The one dedicated player is Zama (Concrete ML / TFHE, scikit-learn, PyTorch and transformer components compiled to run on encrypted inputs). Beyond it the category is inference-capable PET vendors, foundational libraries, and acceleration hardware, mostly not FHE-ML products in the Concrete ML sense:

  • Platforms / PET vendors: Duality (hybrid FHE/MPC, OpenFHE), Inpher, CryptoLab (HEaaN/CKKS), Desilo.
  • Foundational research / libraries: Microsoft Research (SEAL, CryptoNets, the ancestor of encrypted-NN inference, CHET/EVA), IBM (HElib), Google (FHE transpiler), OpenFHE consortium, OpenMined (TenSEAL).
  • Acceleration: Intel (HERACLES), Niobium, Cornami, Optalysys (optical); AWS for encrypted SageMaker integration.
  • Broader PET, some ML: Enveil, Cosmian, Fortanix, Decentriq, Roseman Labs, Secretarium, Galois, Samsung SDS, Ant Group / SecretFlow. TripleBlind and Privitar are uncertain-status.

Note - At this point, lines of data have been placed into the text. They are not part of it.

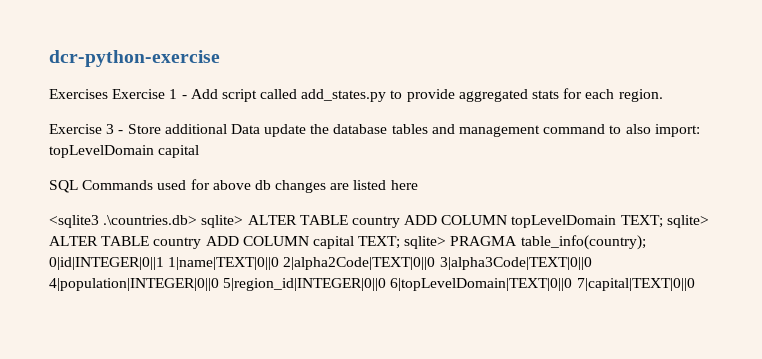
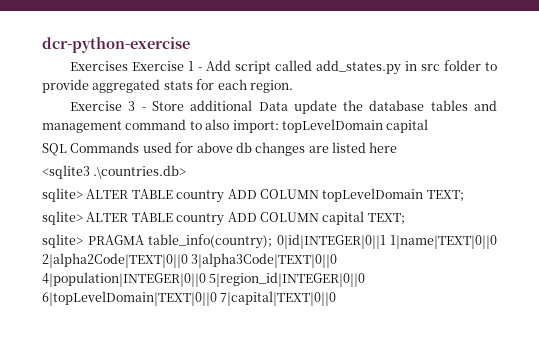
- Exercises Exercise 1 - Add script called add_states.py to provide aggregated stats for each region.
+ Exercises Exercise 1 - Add script called add_states.py in src folder to provide aggregated stats for each region.
- <sqlite3 .\countries.db> sqlite> ALTER TABLE country ADD COLUMN topLevelDomain TEXT; sqlite> ALTER TABLE country ADD COLUMN capital TEXT; sqlite> PRAGMA table_info(country); 0|id|INTEGER|0||1 1|name|TEXT|0||0 2|alpha2Code|TEXT|0||0 3|alpha3Code|TEXT|0||0 4|population|INTEGER|0||0 5|region_id|INTEGER|0||0 6|topLevelDomain|TEXT|0||0 7|capital|TEXT|0||0
+ <sqlite3 .\countries.db>
+ sqlite> ALTER TABLE country ADD COLUMN topLevelDomain TEXT;
+ sqlite> ALTER TABLE country ADD COLUMN capital TEXT;
+ sqlite> PRAGMA table_info(country); 0|id|INTEGER|0||1 1|name|TEXT|0||0 2|alpha2Code|TEXT|0||0 3|alpha3Code|TEXT|0||0 4|population|INTEGER|0||0 5|region_id|INTEGER|0||0 6|topLevelDomain|TEXT|0||0 7|capital|TEXT|0||0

MPC / garbled-circuit inference

Where the academic systems on the private inference page come from, plus a thinner company layer:

  • Companies: Nillion (AIVM / Fission, clearest MPC-private-inference effort; some nilAI is TEE, so distinguish per product), Arcium, Partisia, SecretFlow / Ant Group; Duality / Inpher / Roseman Labs / Decentriq on the hybrid side.
  • Research: Meta (CrypTen), Microsoft Research (EzPC / CrypTFlow / SecureNN / SIRNN, the lineage the 2PC papers build on), Intel Labs (TinyGarble), AWS; RBC + Waterloo.
  • Academic groups: UC Berkeley (Gazelle), CMU (Delphi), MSR India, UCSD, USC, Cornell (HummingBird), Waterloo, KU Leuven/COSIC, Aarhus, Bristol (MP-SPDZ), TU Darmstadt, ETH, EPFL, SNU/CryptoLab, Tokyo/NTT, CUHK/Tsinghua (MPCFormer). Systems from this ecosystem, many sharing author groups, so a name is not a distinct team: SecureML, MiniONN, Gazelle, SecureNN, Chameleon, ABY3, Delphi, CrypTFlow2, SIRNN, Cheetah, Falcon, MPCFormer, Iron, BumbleBee, PUMA, CipherGPT, Sigma, Mosformer.

Adjacent, not counted

These use "verifiable" / "private" AI language but rely principally on incentives, replication, consensus, optimistic verification, or TEEs, the alternatives-to-ZK trust models, not a ZK/MPC/FHE inference path: Gensyn, Ritual (TEE base layer, ZK/FHE opt-in), Ora/opML, Allora, Bittensor, Gonka, Prime Intellect, Golem, io.net, Akash, Phala, Marlin/Oyster, EigenLayer AI AVSs, Hyperbolic, Lilypad, Aethir, Nosana. Federated-learning-only, differential-privacy-only, and ordinary confidential-computing vendors don't meet the bar unless they also expose an explicit ZK/MPC/FHE path.

Audit-firm read, who to watch

Specialized-ZK short list: Lagrange, EZKL, the former Modulus team (now TFH), Giza, Mina, Polyhedra, ICME, Bionetta/Distributed Lab, PSE, with RISC Zero as enabling infra. Privacy side: Zama, Nillion, Duality, Inpher, Microsoft Research, Ant/SecretFlow, OpenMined, Partisia, Arcium, CryptoLab, plus the Intel/Niobium/Cornami/Optalysys acceleration layer. Strongest clusters: general zkML compilers (ezkl, DeepProve, Orion, Mina zkML); specialized proof systems for large models (Lagrange, former Modulus, Polyhedra, academic GKR/sumcheck); FHE-ML (overwhelmingly Zama, then Duality + OpenFHE); MPC LLM inference (Nillion, the MSR-associated lines, SecretFlow, several academic systems).